Goodricke Group Q4 FY26: Heavy Losses Deepen as Seasonal Headwinds Batter Tea Producer

With a market capitalisation of ₹387.00 crores, the micro-cap company faces mounting operational challenges as quarterly revenues crashed 66.10% sequentially to ₹103.85 crores in Q4 FY26, whilst declining 21.23% year-on-year. The stock traded at ₹177.85 on May 27, down 0.95% for the day, reflecting investor concerns about the company's deteriorating financial trajectory and persistent operational headwinds.

Net Loss (Q4 FY26)
₹29.21 Cr
QoQ: Worsened from ₹8.04 Cr profit
Revenue Growth (YoY)
-21.23%
Sequential: -66.10%
Operating Margin (Excl OI)
-23.65%
vs Q3 FY26: 2.68%
PAT Margin
-28.13%
vs Q4 FY25: -27.74%

The March quarter results underscore the structural challenges facing Goodricke Group, with operating profit before depreciation, interest, and tax (excluding other income) turning sharply negative at ₹24.56 crores compared to a negative ₹49.99 crores in Q4 FY25. Whilst this represents a year-on-year improvement, the sequential deterioration from a positive ₹8.21 crores in Q3 FY26 reveals the company's vulnerability to seasonal production cycles and cost pressures that intensify during the winter months when tea production virtually halts.

Quarter Net Sales (₹ Cr) QoQ Growth Net Profit (₹ Cr) Operating Margin (Excl OI) PAT Margin
Mar'26 103.85 -66.10% -29.21 -23.65% -28.13%
Dec'25 306.37 +41.47% 8.04 2.68% 2.62%
Sep'25 216.56 +24.10% 43.53 15.14% 20.10%
Jun'25 174.51 +32.36% 3.19 1.67% 1.83%
Mar'25 131.84 -53.61% -36.57 -37.92% -27.74%
Dec'24 284.22 -10.04% -16.13 -4.44% -5.68%
Sep'24 315.94 60.27 20.76% 19.08%

Financial Performance: A Tale of Extreme Seasonal Volatility

Goodricke Group's Q4 FY26 performance epitomises the brutal reality of tea plantation economics.

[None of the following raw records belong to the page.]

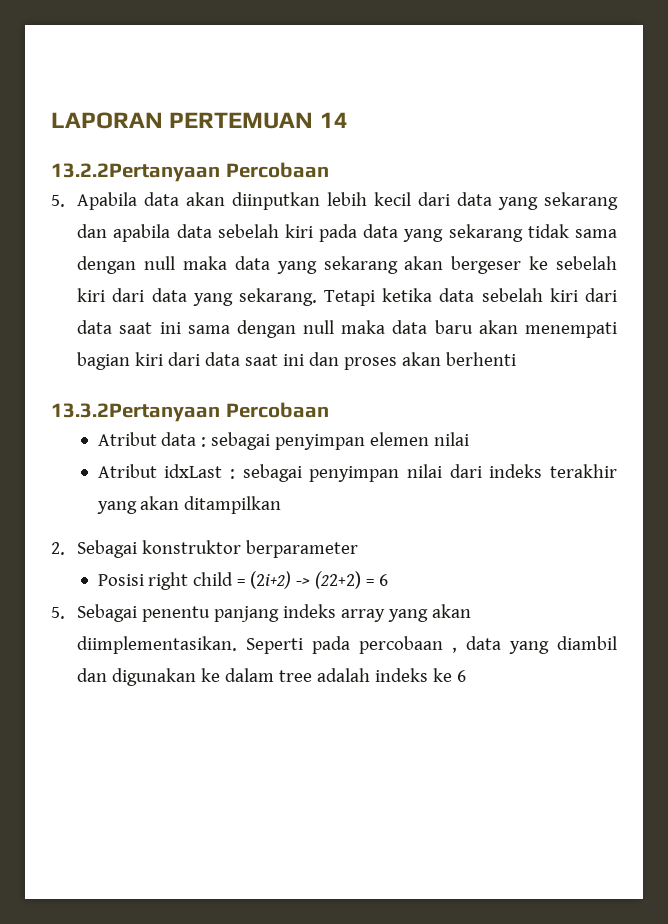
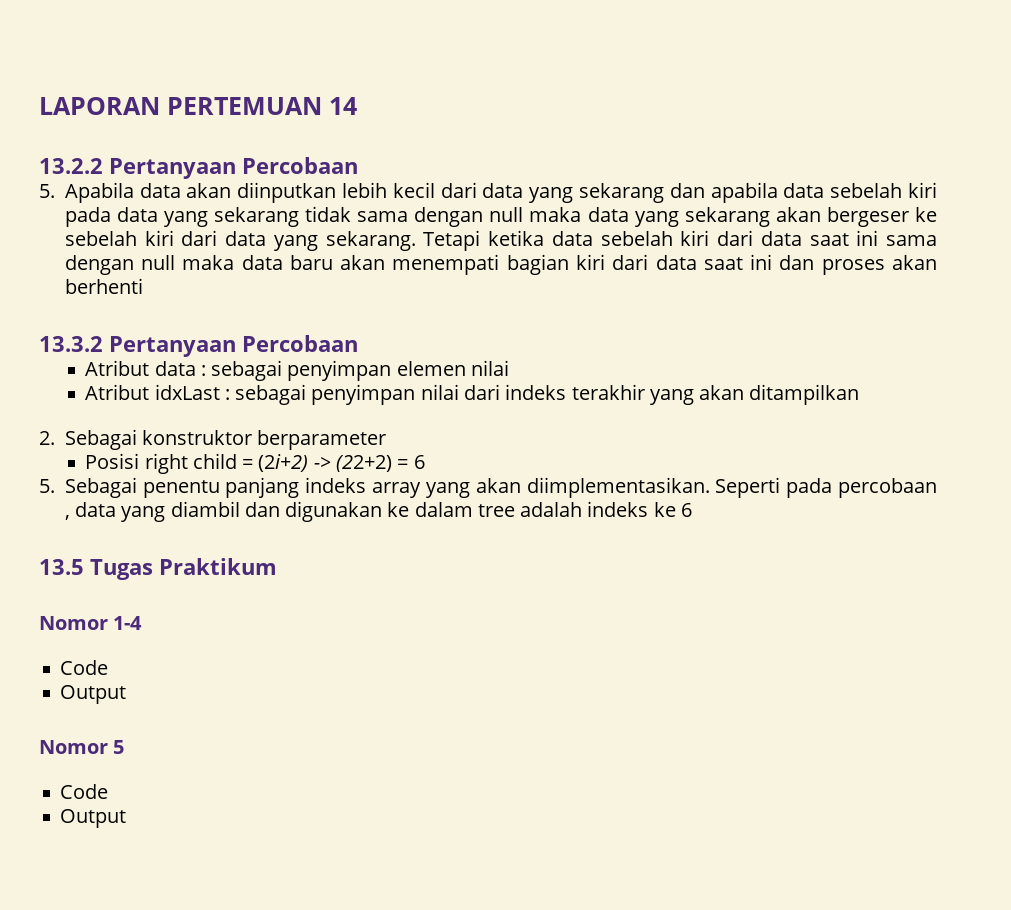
[51,163,220,182] 13.2.2Pertanyaan -> [39,158,236,179] 13.2.2 Pertanyaan
[51,403,220,422] 13.3.2Pertanyaan -> [39,336,236,357] 13.3.2 Pertanyaan
(467, 676) none -> [39,558,277,580] [39,616,143,630] [60,660,109,675] [60,685,127,704] [39,740,125,754] [60,784,109,799] [60,809,127,828] // 13.5 Tugas Praktikum // Nomor 1-4 // Code // Output // Nomor 5 // Code // Output

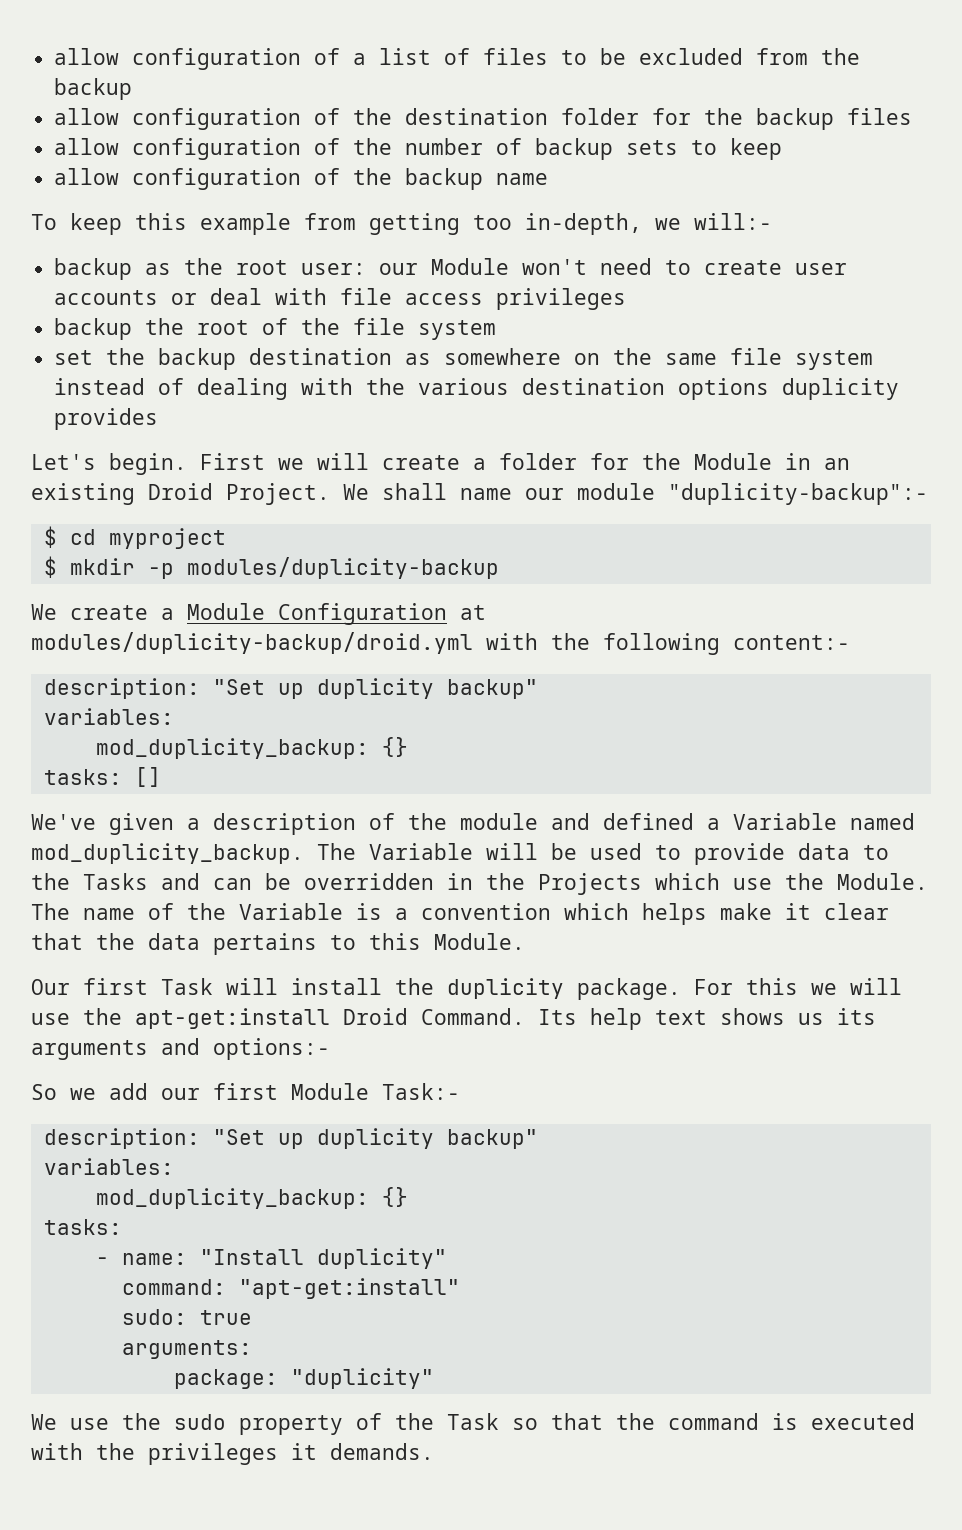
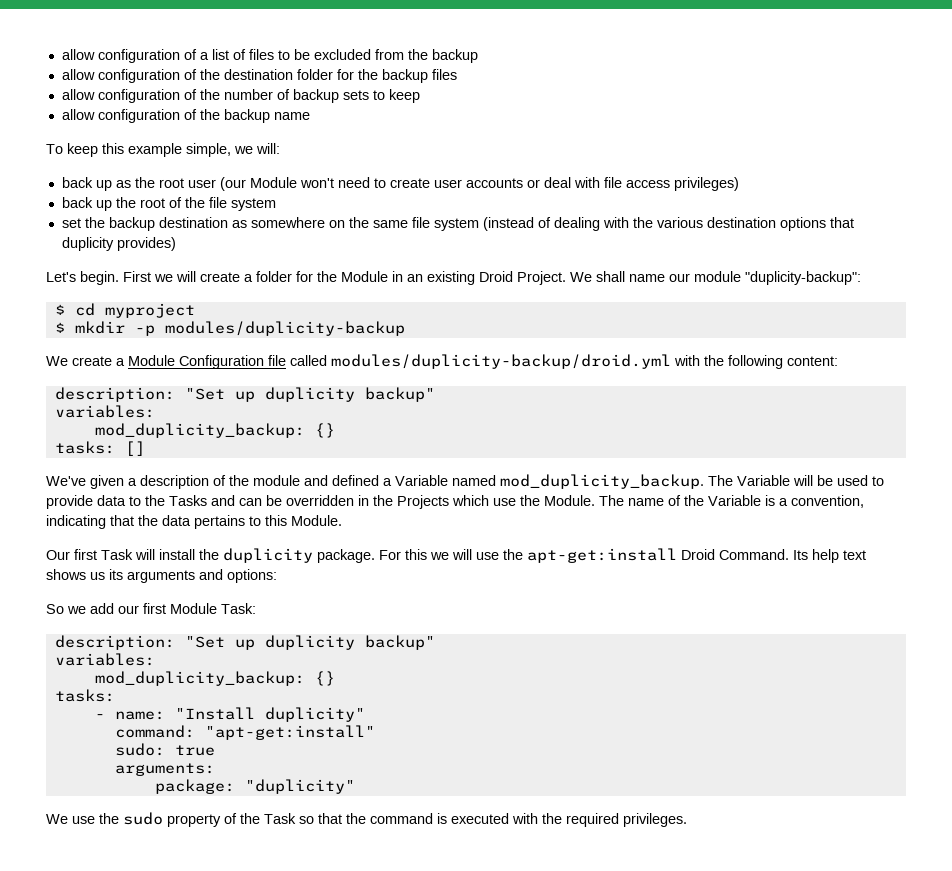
[304,213,772,235] [54,258,133,280] from getting too in-depth, we will:- // backup -> [186,143,280,157] [61,177,112,191] simple, we will: // back up
[301,263,419,275] user: our -> [187,177,246,191] user (our
[496,288,627,310] [54,318,133,340] privileges // backup -> [673,177,739,191] [61,197,112,211] privileges) // back up
[54,378,146,395] instead -> [482,217,534,231] (instead
[782,378,900,400] [54,408,159,430] duplicity provides -> [829,217,854,228] [61,237,176,251] that duplicity provides)
[668,483,928,505] "duplicity-backup":- -> [745,271,861,285] "duplicity-backup":
[460,605,486,620] at -> [268,355,327,366] file called
[733,635,850,650] content:- -> [787,356,838,366] content:
[421,903,889,925] convention which helps make it clear -> [791,495,864,508] [46,515,106,529] convention, indicating
[213,1038,330,1060] options:- -> [227,569,277,583] options:
[382,1083,460,1100] Task:- -> [221,603,256,614] Task:
[148,1443,434,1465] privileges it demands. -> [566,813,687,827] required privileges.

Net sales of ₹103.85 crores marked the lowest quarterly revenue in the trailing twelve-month period, collapsing from ₹306.37 crores in Q3 FY26. The 66.10% sequential contraction reflects the near-cessation of tea production during winter months, when estates generate minimal output but continue to incur substantial fixed costs including employee expenses, maintenance, and administrative overheads.

The year-on-year comparison offers limited comfort, with revenues declining 21.23% from ₹131.84 crores in Q4 FY25. This suggests that beyond seasonal factors, the company faces underlying demand or pricing challenges that are eroding its revenue base even during comparable low-production periods. For the full year FY25, the company posted net sales of ₹929.00 crores, representing 12.90% growth over FY24's ₹823.00 crores, indicating that annual performance masks severe quarterly volatility.

Net Sales (Q4 FY26)
₹103.85 Cr
QoQ: -66.10% | YoY: -21.23%
Net Loss (Q4 FY26)
₹29.21 Cr
From ₹8.04 Cr profit in Q3
Operating Margin (Excl OI)
-23.65%
Q3 FY26: 2.68%
PAT Margin
-28.13%
Q3 FY26: 2.62%

Margin deterioration during Q4 FY26 reached alarming levels. Operating margin (excluding other income) plummeted to negative 23.65% from positive 2.68% in Q3 FY26, whilst PAT margin collapsed to negative 28.13% from positive 2.62% sequentially. The gross profit margin turned deeply negative at -23.40%, indicating that the company's cost of goods sold exceeded revenues by a substantial margin during the quarter. This cost structure rigidity represents a fundamental weakness in the business model, where fixed employee costs of ₹73.82 crores in Q4 FY26 alone consumed 71.09% of quarterly revenues.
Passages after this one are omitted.